====== MATERIAL FOR THIS EXERCISE

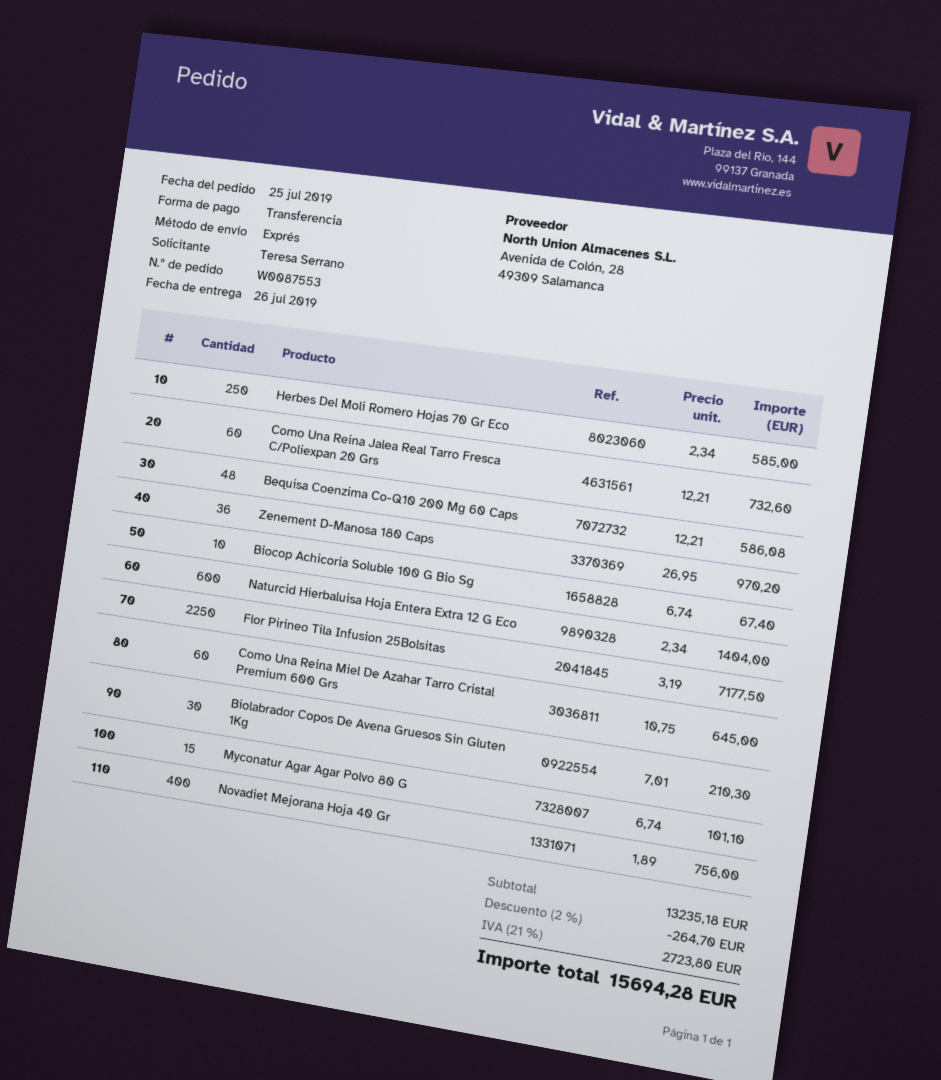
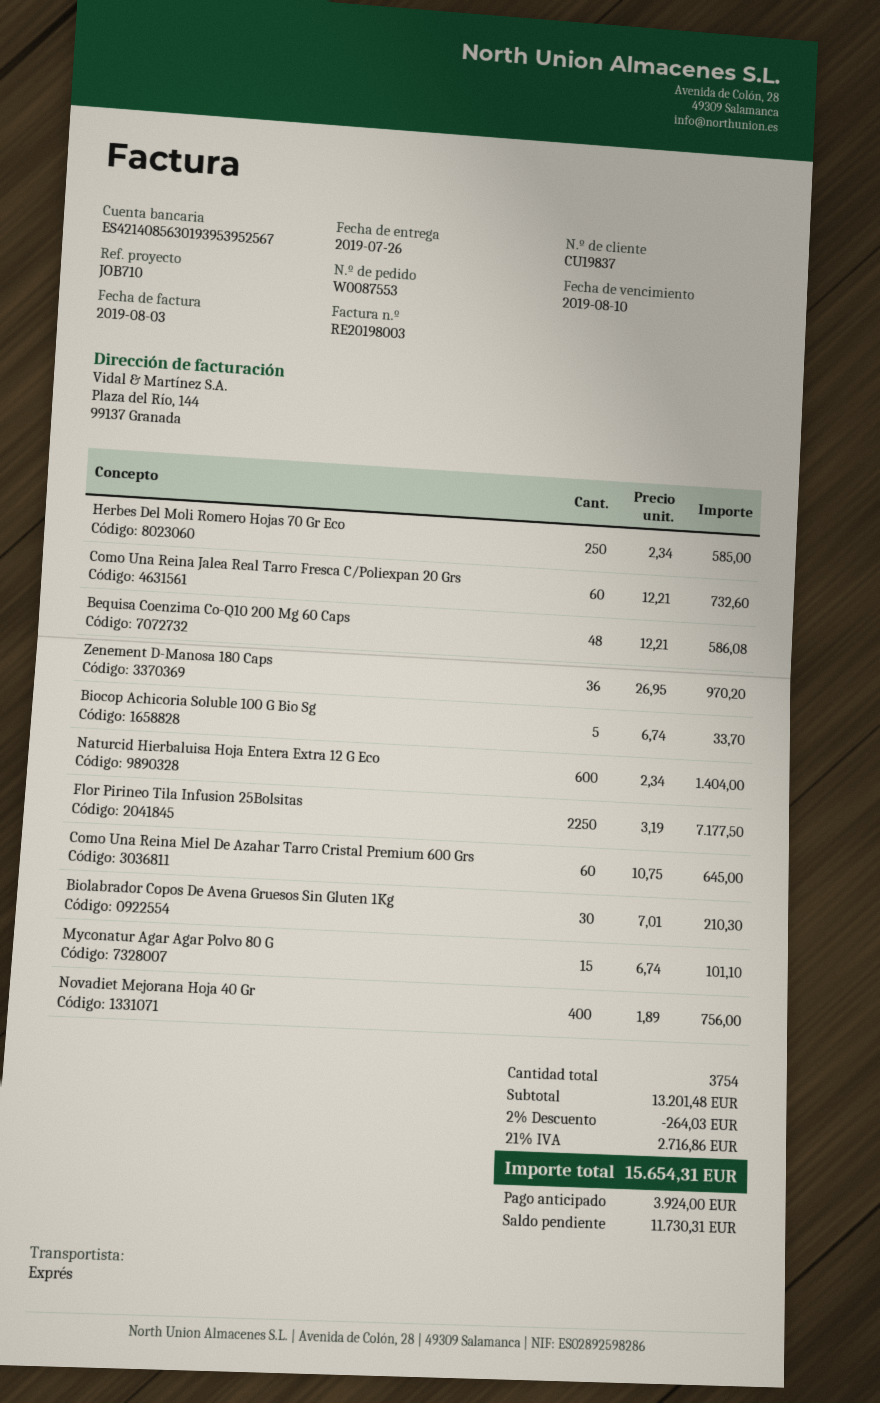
Biocop Achicoria Soluble 100 G Bio Sg: 10 x 6.74 = 67.40 -> 5 x 6.74 = 33.70
subtotal: 13235.18 -> 13201.48
discount: 2% = 264.70 -> 2% = 264.03
tax: 21% = 2723.80 -> 21% = 2716.86
total: 15694.28 -> 15654.31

============

ACTIVITY:
The answer must restate every entry word for word, with the pictures left out.

ANSWER BOX:
Biocop Achicoria Soluble 100 G Bio Sg: 10 x 6.74 = 67.40 -> 5 x 6.74 = 33.70
subtotal: 13235.18 -> 13201.48
discount: 2% = 264.70 -> 2% = 264.03
tax: 21% = 2723.80 -> 21% = 2716.86
total: 15694.28 -> 15654.31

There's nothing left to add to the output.